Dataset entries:
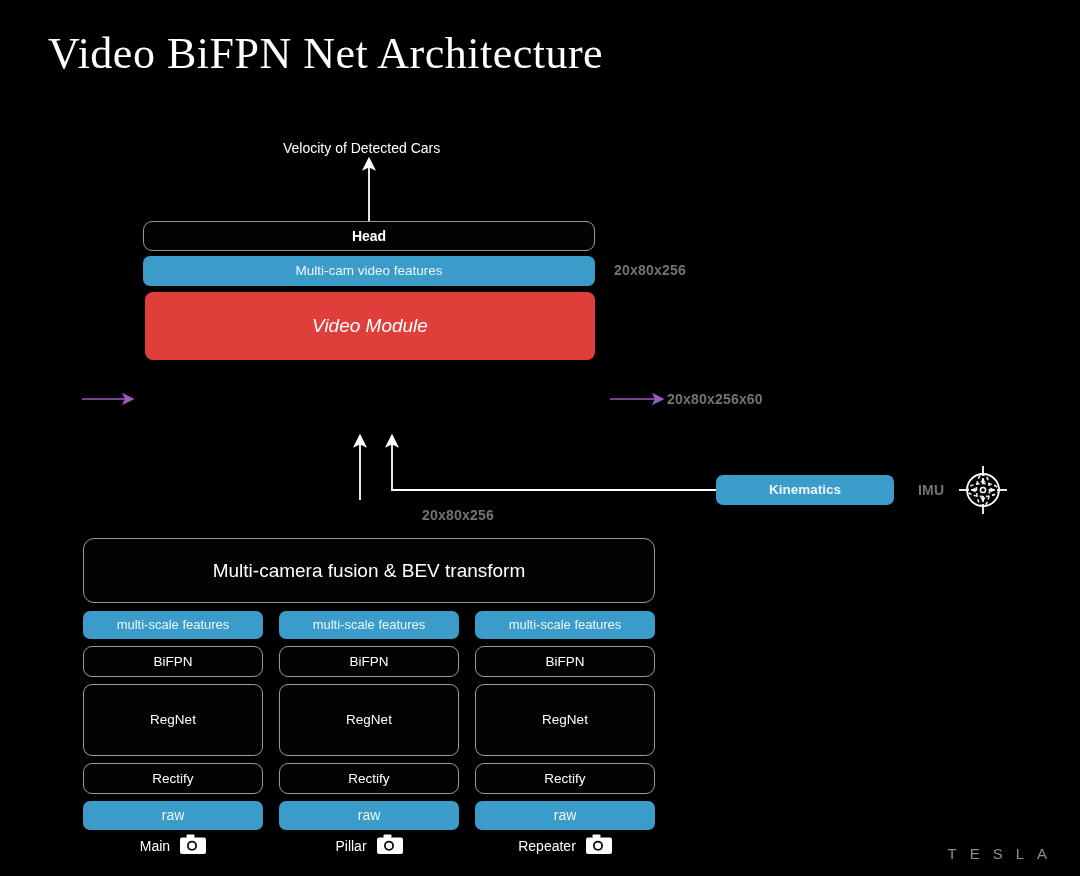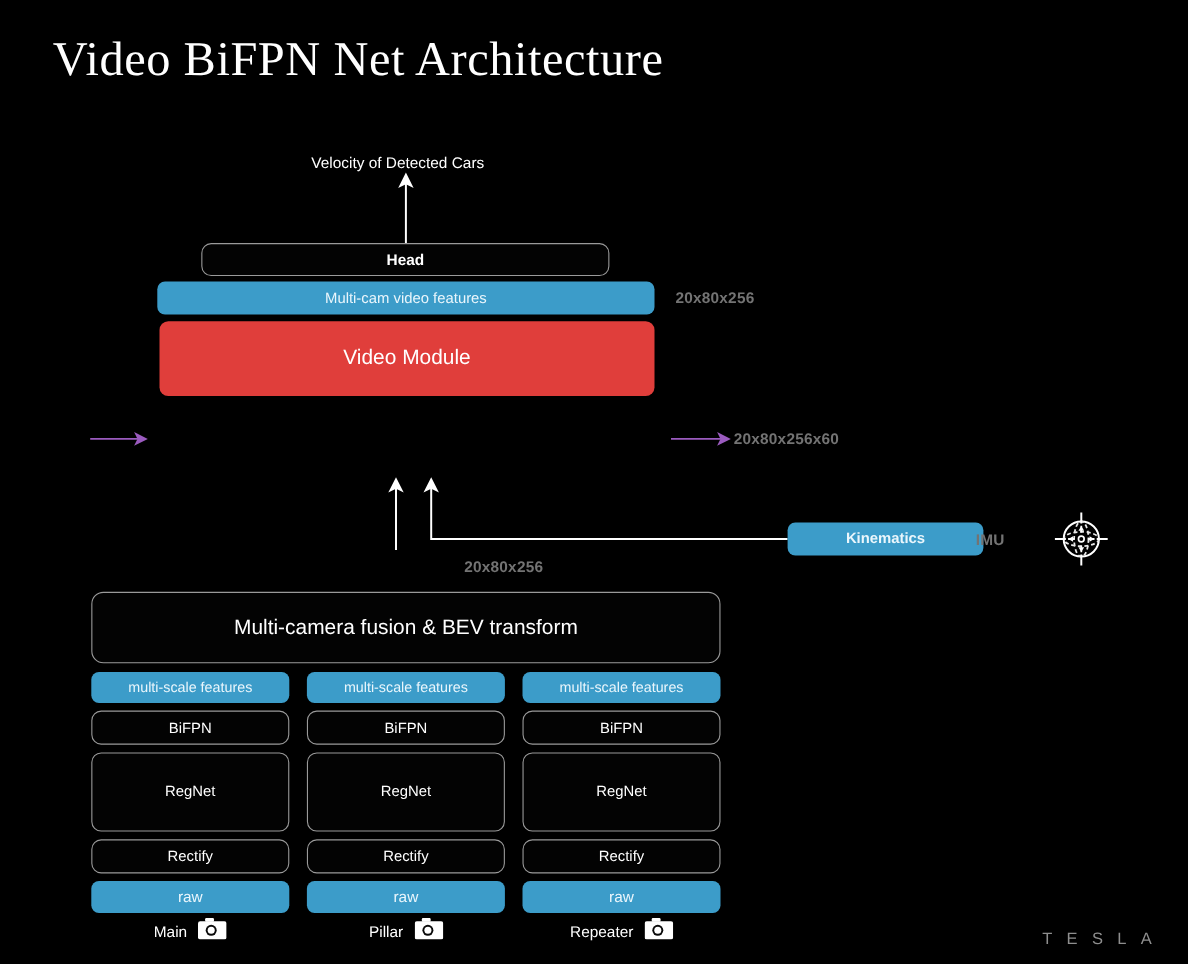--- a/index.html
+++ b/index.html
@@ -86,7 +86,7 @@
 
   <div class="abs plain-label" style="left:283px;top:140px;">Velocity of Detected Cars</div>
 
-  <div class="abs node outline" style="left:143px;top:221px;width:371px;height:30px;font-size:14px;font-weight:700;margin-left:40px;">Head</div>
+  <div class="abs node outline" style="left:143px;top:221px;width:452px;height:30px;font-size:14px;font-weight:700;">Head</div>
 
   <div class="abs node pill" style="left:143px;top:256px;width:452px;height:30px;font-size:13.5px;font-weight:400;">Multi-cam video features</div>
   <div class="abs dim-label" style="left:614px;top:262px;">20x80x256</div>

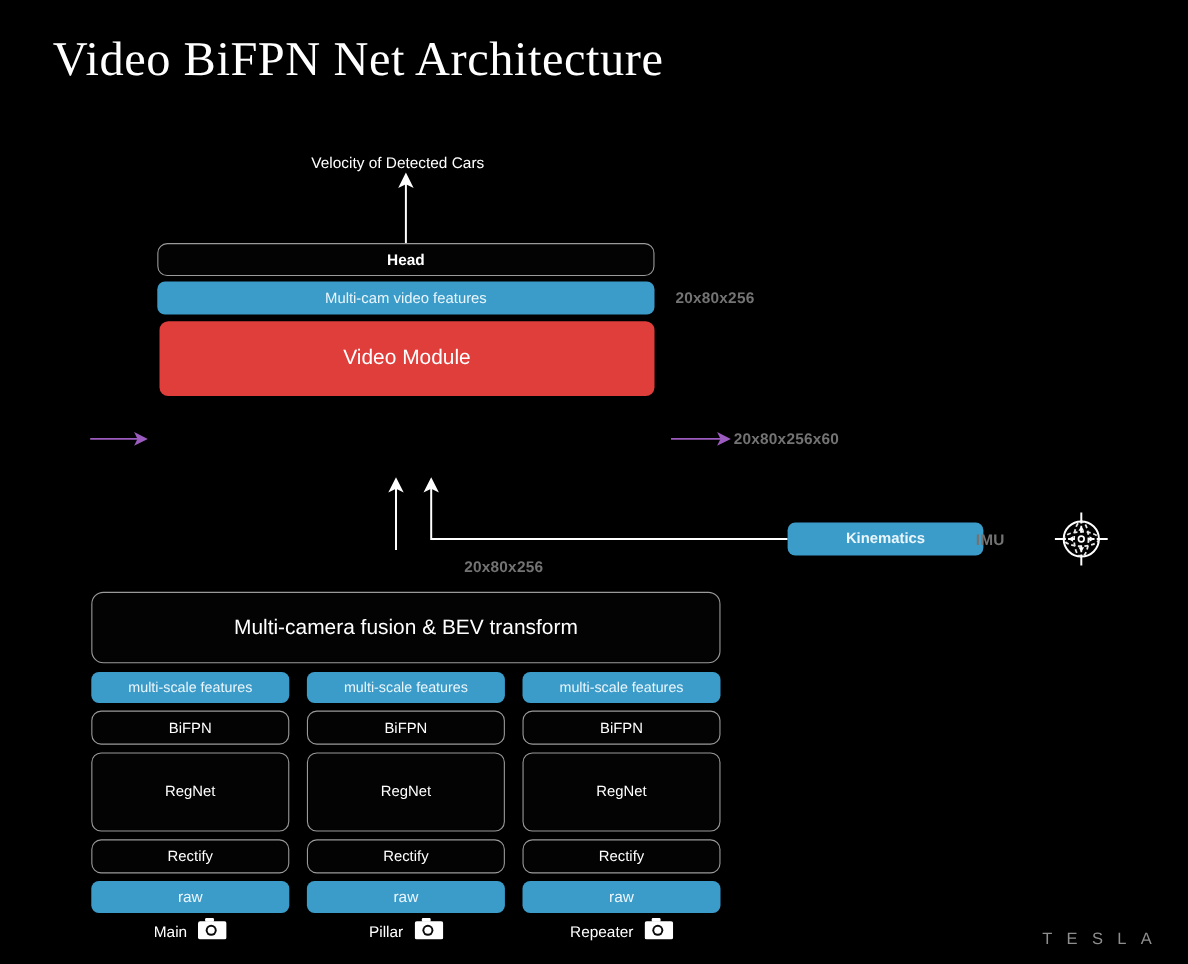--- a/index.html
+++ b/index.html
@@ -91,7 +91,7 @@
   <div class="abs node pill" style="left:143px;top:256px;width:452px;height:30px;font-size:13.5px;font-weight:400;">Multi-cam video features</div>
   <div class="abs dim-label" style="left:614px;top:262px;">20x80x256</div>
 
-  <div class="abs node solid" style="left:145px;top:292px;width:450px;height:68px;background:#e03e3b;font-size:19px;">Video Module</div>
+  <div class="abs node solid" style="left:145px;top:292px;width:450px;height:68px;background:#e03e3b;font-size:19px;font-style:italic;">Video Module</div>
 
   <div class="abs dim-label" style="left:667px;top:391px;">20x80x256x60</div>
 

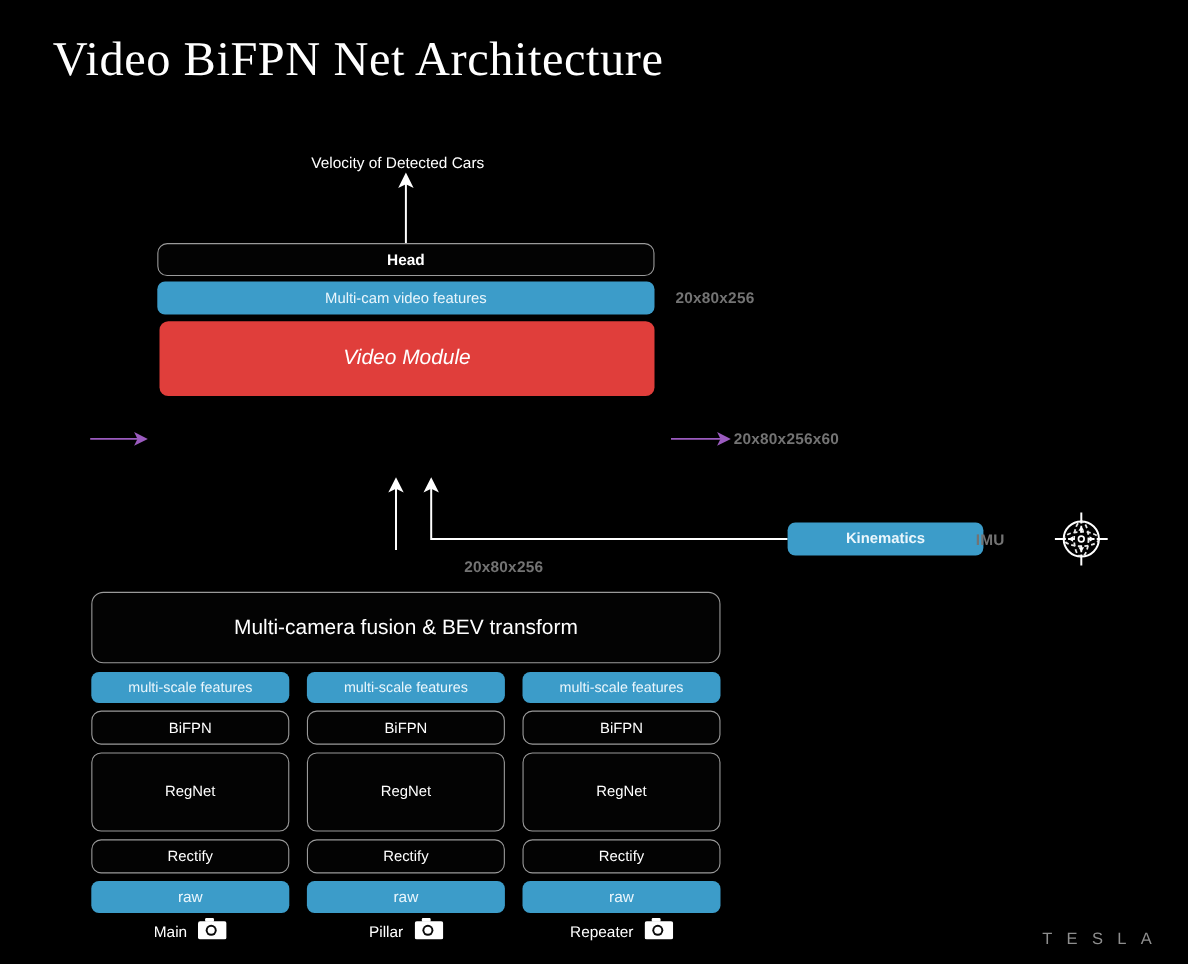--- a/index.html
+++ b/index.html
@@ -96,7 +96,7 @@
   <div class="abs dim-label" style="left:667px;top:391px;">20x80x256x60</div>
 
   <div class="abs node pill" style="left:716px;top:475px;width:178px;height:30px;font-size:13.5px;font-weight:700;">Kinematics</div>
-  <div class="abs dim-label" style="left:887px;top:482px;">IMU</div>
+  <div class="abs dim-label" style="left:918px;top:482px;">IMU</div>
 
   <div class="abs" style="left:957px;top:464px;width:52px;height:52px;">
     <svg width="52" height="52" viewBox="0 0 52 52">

Your objective » Reproduce the entries above exactly. Do not include the images.

Exercise solution »
--- a/index.html
+++ b/index.html
@@ -86,7 +86,7 @@
 
   <div class="abs plain-label" style="left:283px;top:140px;">Velocity of Detected Cars</div>
 
-  <div class="abs node outline" style="left:143px;top:221px;width:371px;height:30px;font-size:14px;font-weight:700;margin-left:40px;">Head</div>
+  <div class="abs node outline" style="left:143px;top:221px;width:452px;height:30px;font-size:14px;font-weight:700;">Head</div>
 
   <div class="abs node pill" style="left:143px;top:256px;width:452px;height:30px;font-size:13.5px;font-weight:400;">Multi-cam video features</div>
   <div class="abs dim-label" style="left:614px;top:262px;">20x80x256</div>

--- a/index.html
+++ b/index.html
@@ -91,7 +91,7 @@
   <div class="abs node pill" style="left:143px;top:256px;width:452px;height:30px;font-size:13.5px;font-weight:400;">Multi-cam video features</div>
   <div class="abs dim-label" style="left:614px;top:262px;">20x80x256</div>
 
-  <div class="abs node solid" style="left:145px;top:292px;width:450px;height:68px;background:#e03e3b;font-size:19px;">Video Module</div>
+  <div class="abs node solid" style="left:145px;top:292px;width:450px;height:68px;background:#e03e3b;font-size:19px;font-style:italic;">Video Module</div>
 
   <div class="abs dim-label" style="left:667px;top:391px;">20x80x256x60</div>
 

--- a/index.html
+++ b/index.html
@@ -96,7 +96,7 @@
   <div class="abs dim-label" style="left:667px;top:391px;">20x80x256x60</div>
 
   <div class="abs node pill" style="left:716px;top:475px;width:178px;height:30px;font-size:13.5px;font-weight:700;">Kinematics</div>
-  <div class="abs dim-label" style="left:887px;top:482px;">IMU</div>
+  <div class="abs dim-label" style="left:918px;top:482px;">IMU</div>
 
   <div class="abs" style="left:957px;top:464px;width:52px;height:52px;">
     <svg width="52" height="52" viewBox="0 0 52 52">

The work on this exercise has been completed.